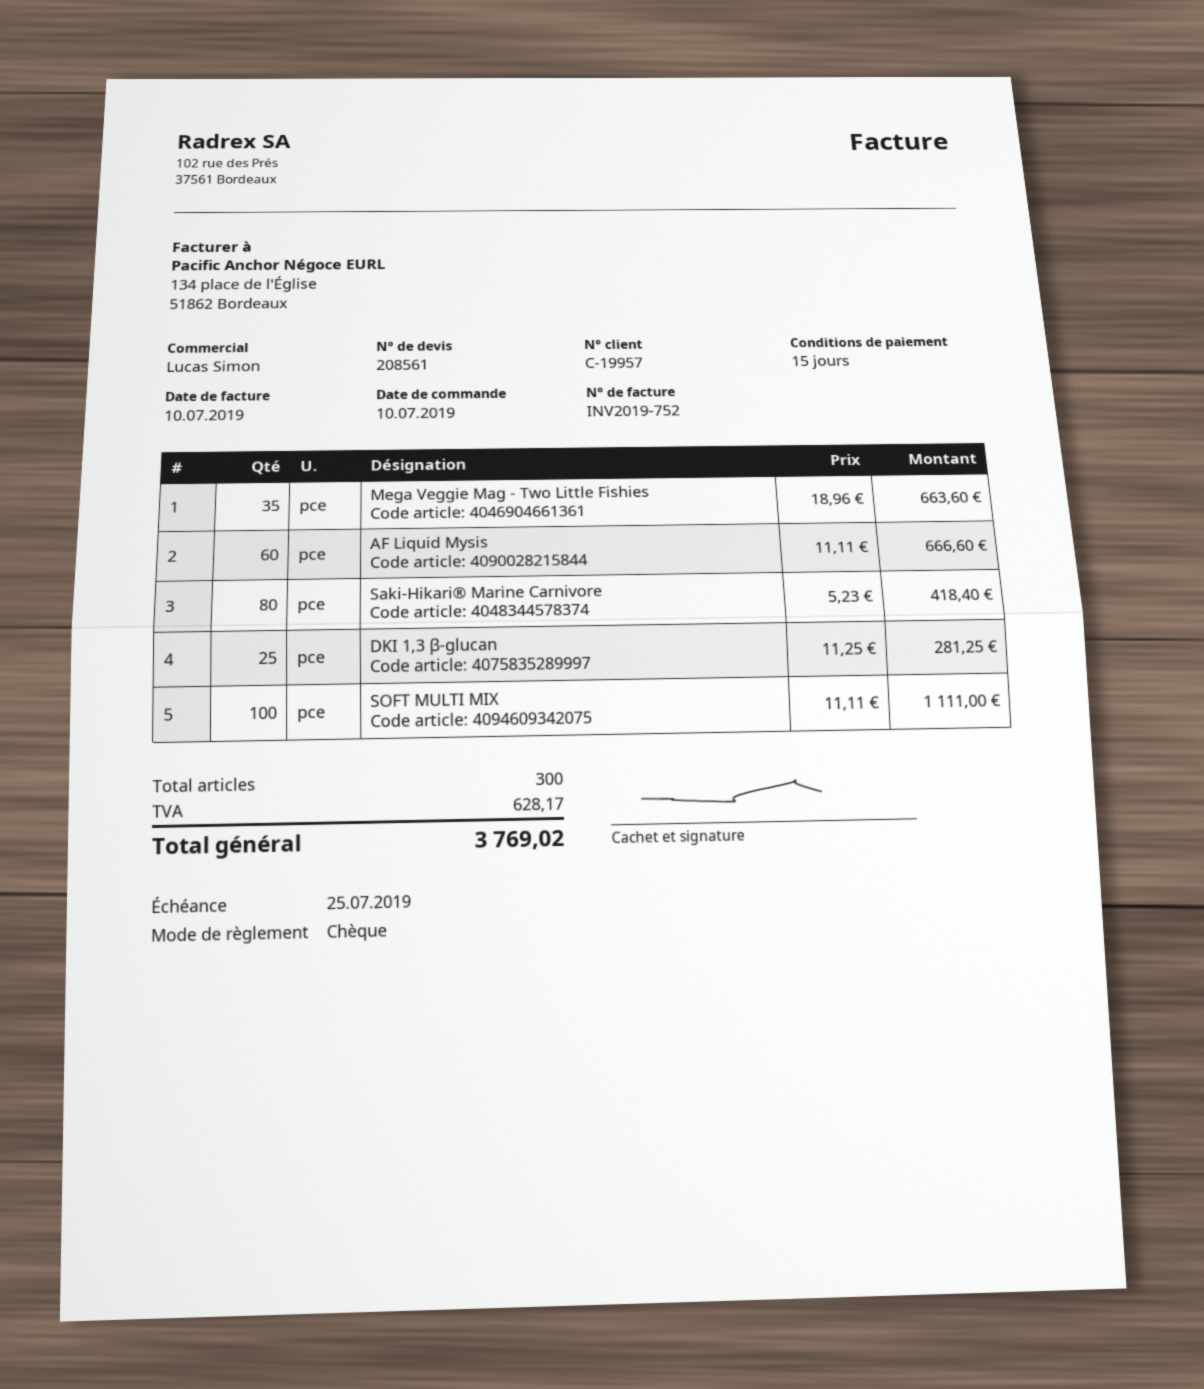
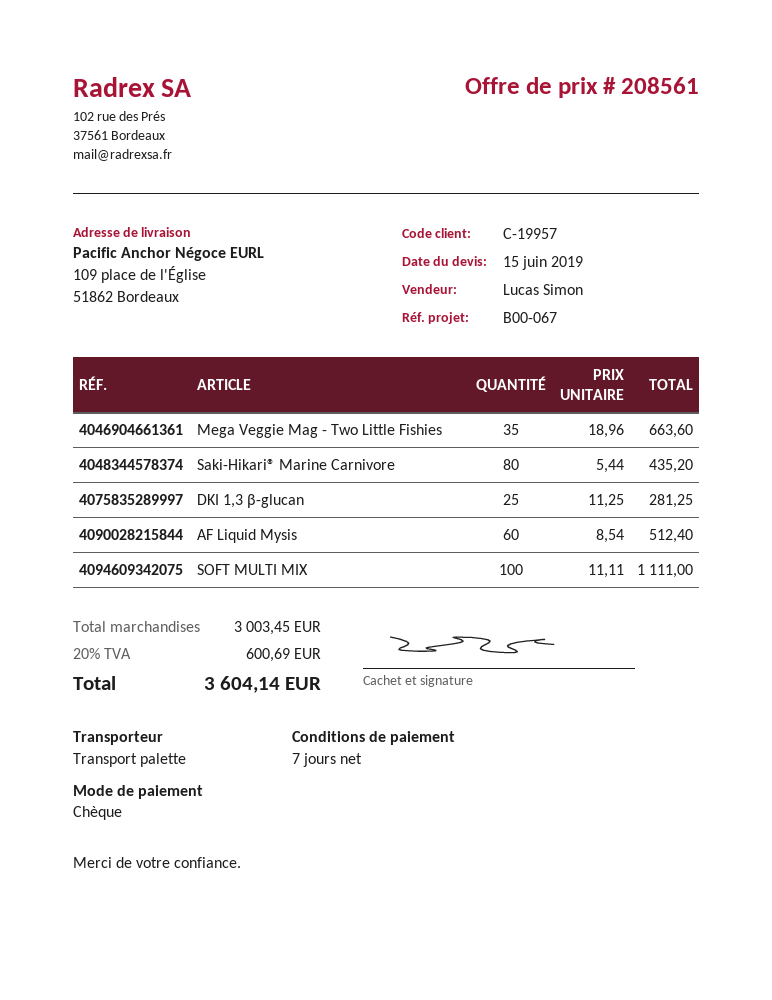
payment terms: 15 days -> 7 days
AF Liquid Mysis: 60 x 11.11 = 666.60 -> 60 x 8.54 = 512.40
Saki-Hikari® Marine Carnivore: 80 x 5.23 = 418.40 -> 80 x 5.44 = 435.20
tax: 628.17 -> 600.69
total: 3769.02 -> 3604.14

----------------

=== BRIEF ===
Give back the records above exactly, with no pictures.

=== YOUR RESPONSE ===
payment terms: 15 days -> 7 days
AF Liquid Mysis: 60 x 11.11 = 666.60 -> 60 x 8.54 = 512.40
Saki-Hikari® Marine Carnivore: 80 x 5.23 = 418.40 -> 80 x 5.44 = 435.20
tax: 628.17 -> 600.69
total: 3769.02 -> 3604.14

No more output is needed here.